Long after, when her family was safely settled in Boston, she had nightmares about planes coming towards her house, looking for her.
I don't know how my grandma eventually found my aunt – Val doesn't remember and my grandma would never talk about that time. But I see the pain of those experiences, even as she lovingly pinches the varenyky dough.
But for Aunt Val, it is another memory that she has held on to. While living in a camp in
Czechoslovakia, a soldier hands her a soft package, wrapped in brown paper. Carefully unwrapping it, she discovers a "treasure" of chocolate and cookies, a treat like she used to get long before she was a refugee. When she was just a kid.

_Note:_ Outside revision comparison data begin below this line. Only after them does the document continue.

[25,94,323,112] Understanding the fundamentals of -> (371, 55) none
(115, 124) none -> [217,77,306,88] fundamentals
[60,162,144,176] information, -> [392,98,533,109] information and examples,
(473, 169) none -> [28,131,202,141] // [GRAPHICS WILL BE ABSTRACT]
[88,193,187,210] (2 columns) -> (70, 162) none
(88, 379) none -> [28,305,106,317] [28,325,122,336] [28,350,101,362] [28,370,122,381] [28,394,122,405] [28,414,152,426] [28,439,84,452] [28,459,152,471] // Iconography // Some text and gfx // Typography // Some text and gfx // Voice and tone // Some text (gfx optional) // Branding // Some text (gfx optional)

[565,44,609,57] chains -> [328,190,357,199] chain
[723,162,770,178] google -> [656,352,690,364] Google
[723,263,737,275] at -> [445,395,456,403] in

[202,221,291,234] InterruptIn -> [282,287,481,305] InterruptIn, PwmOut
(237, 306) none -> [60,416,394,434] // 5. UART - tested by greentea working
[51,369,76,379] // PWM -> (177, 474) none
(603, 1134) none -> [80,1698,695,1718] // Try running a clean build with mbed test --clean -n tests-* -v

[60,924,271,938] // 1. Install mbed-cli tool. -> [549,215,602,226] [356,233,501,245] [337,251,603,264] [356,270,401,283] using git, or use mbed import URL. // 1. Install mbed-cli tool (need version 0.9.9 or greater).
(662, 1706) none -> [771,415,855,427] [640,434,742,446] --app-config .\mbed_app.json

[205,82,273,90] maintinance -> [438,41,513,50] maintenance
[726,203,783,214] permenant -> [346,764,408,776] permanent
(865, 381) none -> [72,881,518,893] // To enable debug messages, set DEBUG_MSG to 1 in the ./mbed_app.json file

As the conflict continues in Ukraine, many millions of children have fled their homes, hungry, alone, and in danger. More than a million children have already left Ukraine. Many more will be refugees by the end of this conflict. Our teams are on the ground in Ukraine and surrounding countries providing essential aid, like food, water and warm blankets and clothing to children and their families.
We are also setting up our child-friendly spaces – safe places set aside within refugee camps or evacuation centres where parents can take their kids to be looked after by trained, caring adults so they can just be a kid for a while. They will be stocked with books to read, games to play, art supplies to create with, and other children to make friends with.
For my aunt, these are spaces of hope. They are the places where children can be kids again for as long as they are there.
They are the packages wrapped in brown paper and filled with love.
Christina Hoey is the fundraising director with Save The Children.